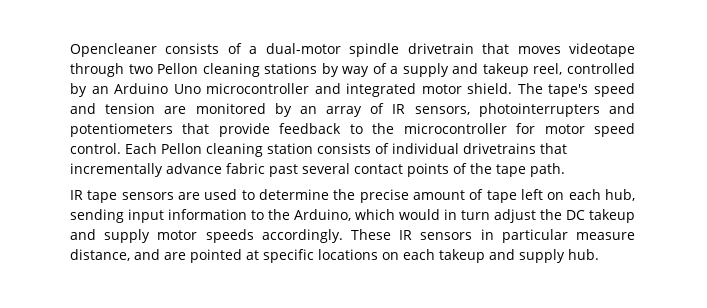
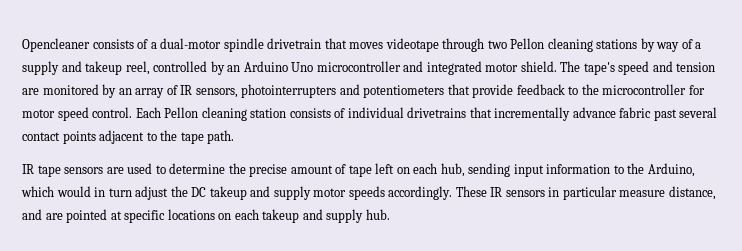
[453,163,467,174] of -> [99,130,157,144] adjacent to

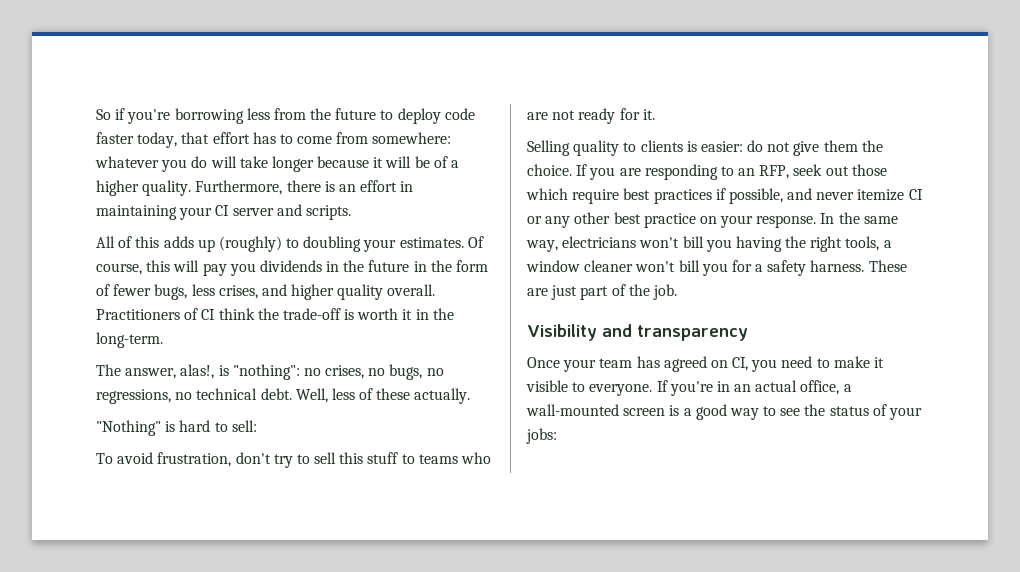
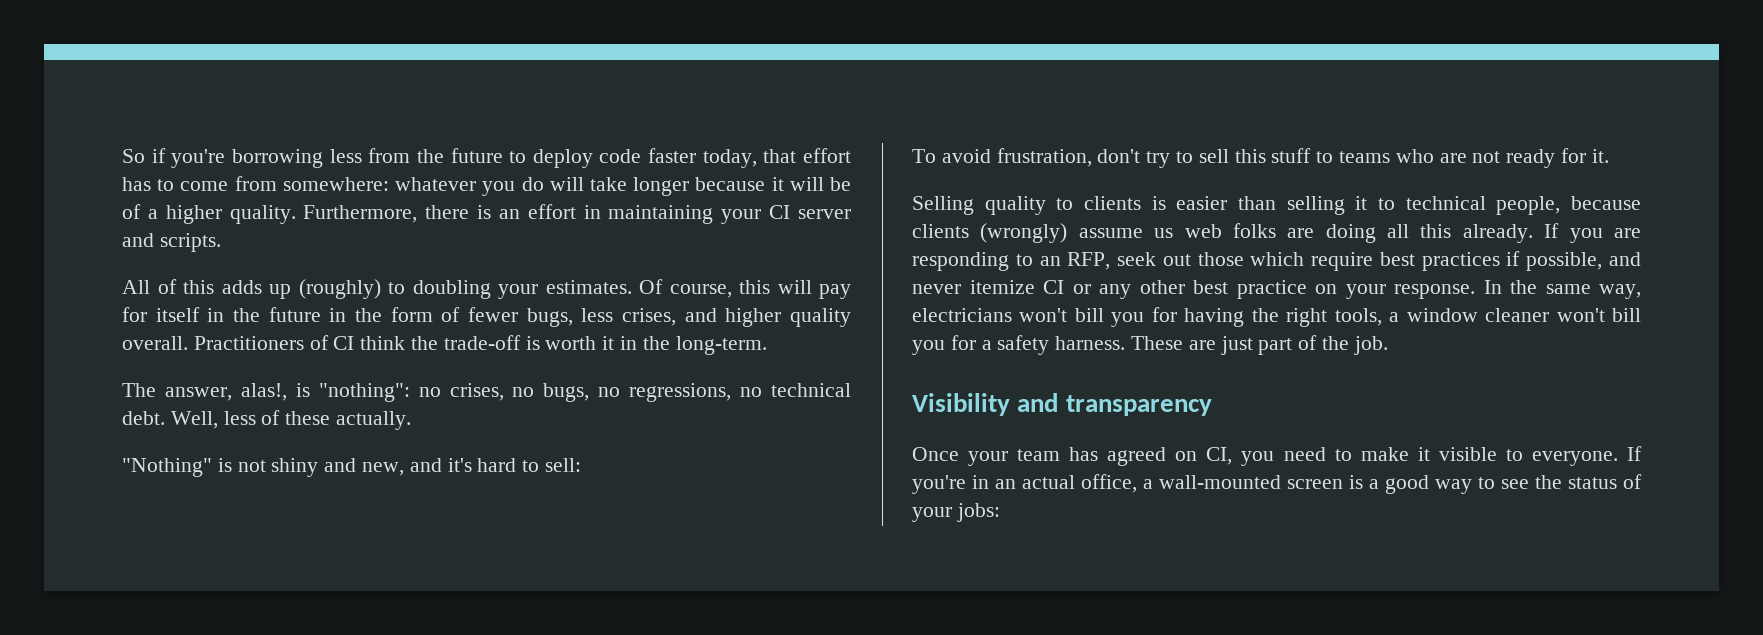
[229,260,322,276] you dividends -> [122,307,200,322] for itself
(176, 426) none -> [237,458,472,477] not shiny and new, and it's
[700,140,883,156] [527,164,572,176] easier: do not give them the choice. -> [1176,196,1641,215] [912,223,1533,243] easier than selling it to technical people, because clients (wrongly) assume us web folks are doing all this already.
(732, 245) none -> [1151,307,1177,322] for

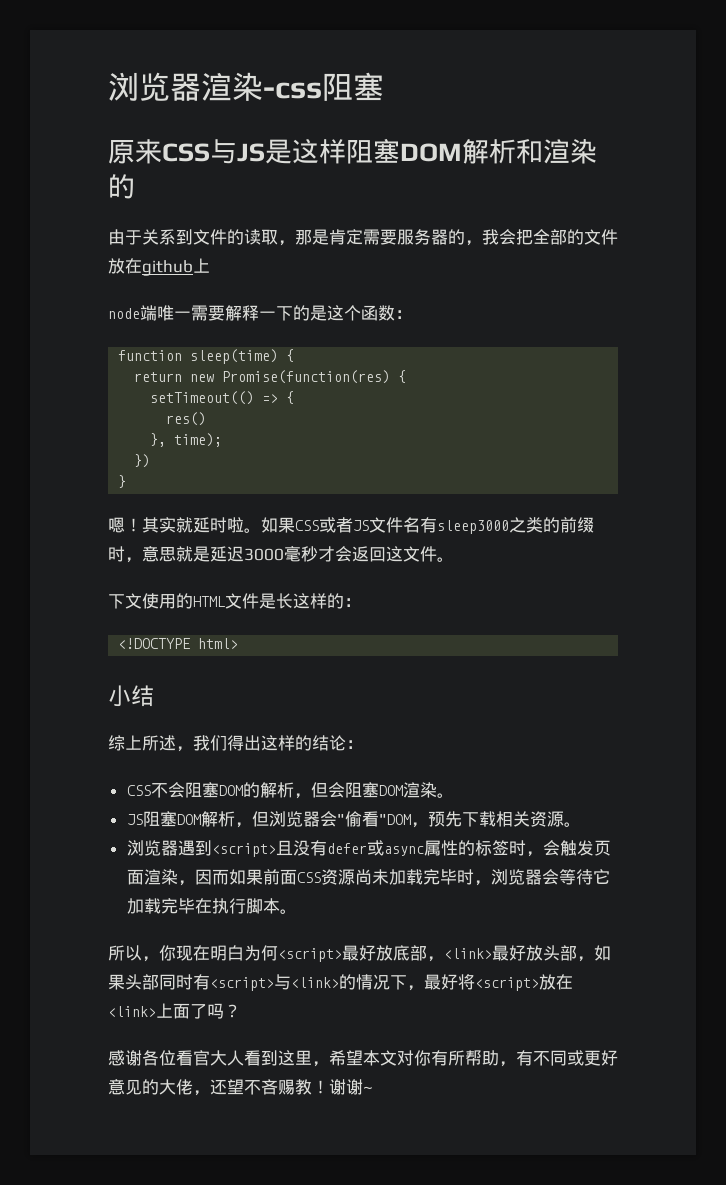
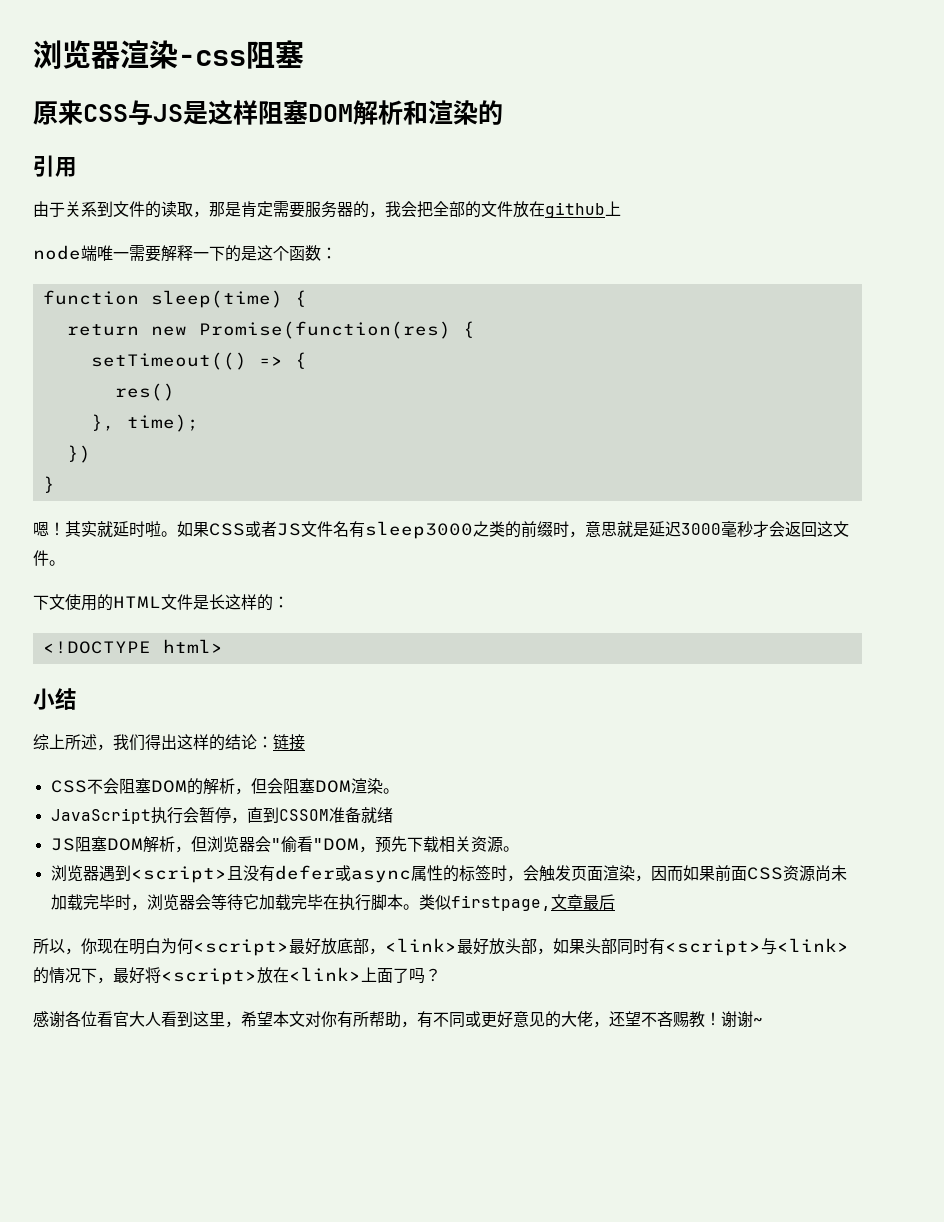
(135, 186) none -> [33,155,77,177] // 引用
(363, 744) none -> [273,734,305,751] 链接
(454, 795) none -> [50,807,393,824] // JavaScript执行会暂停，直到CSSOM准备就绪
(297, 911) none -> [418,894,615,911] 类似firstpage,文章最后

[WHAT YOU NEED TO DO] The response should be the lines from the one containing "(135, 186) none -> [33,155,77,177] // 引用" through the last line of the data, set down exactly and with no other line.

[OUTPUT OF THE TASK]
(135, 186) none -> [33,155,77,177] // 引用
(363, 744) none -> [273,734,305,751] 链接
(454, 795) none -> [50,807,393,824] // JavaScript执行会暂停，直到CSSOM准备就绪
(297, 911) none -> [418,894,615,911] 类似firstpage,文章最后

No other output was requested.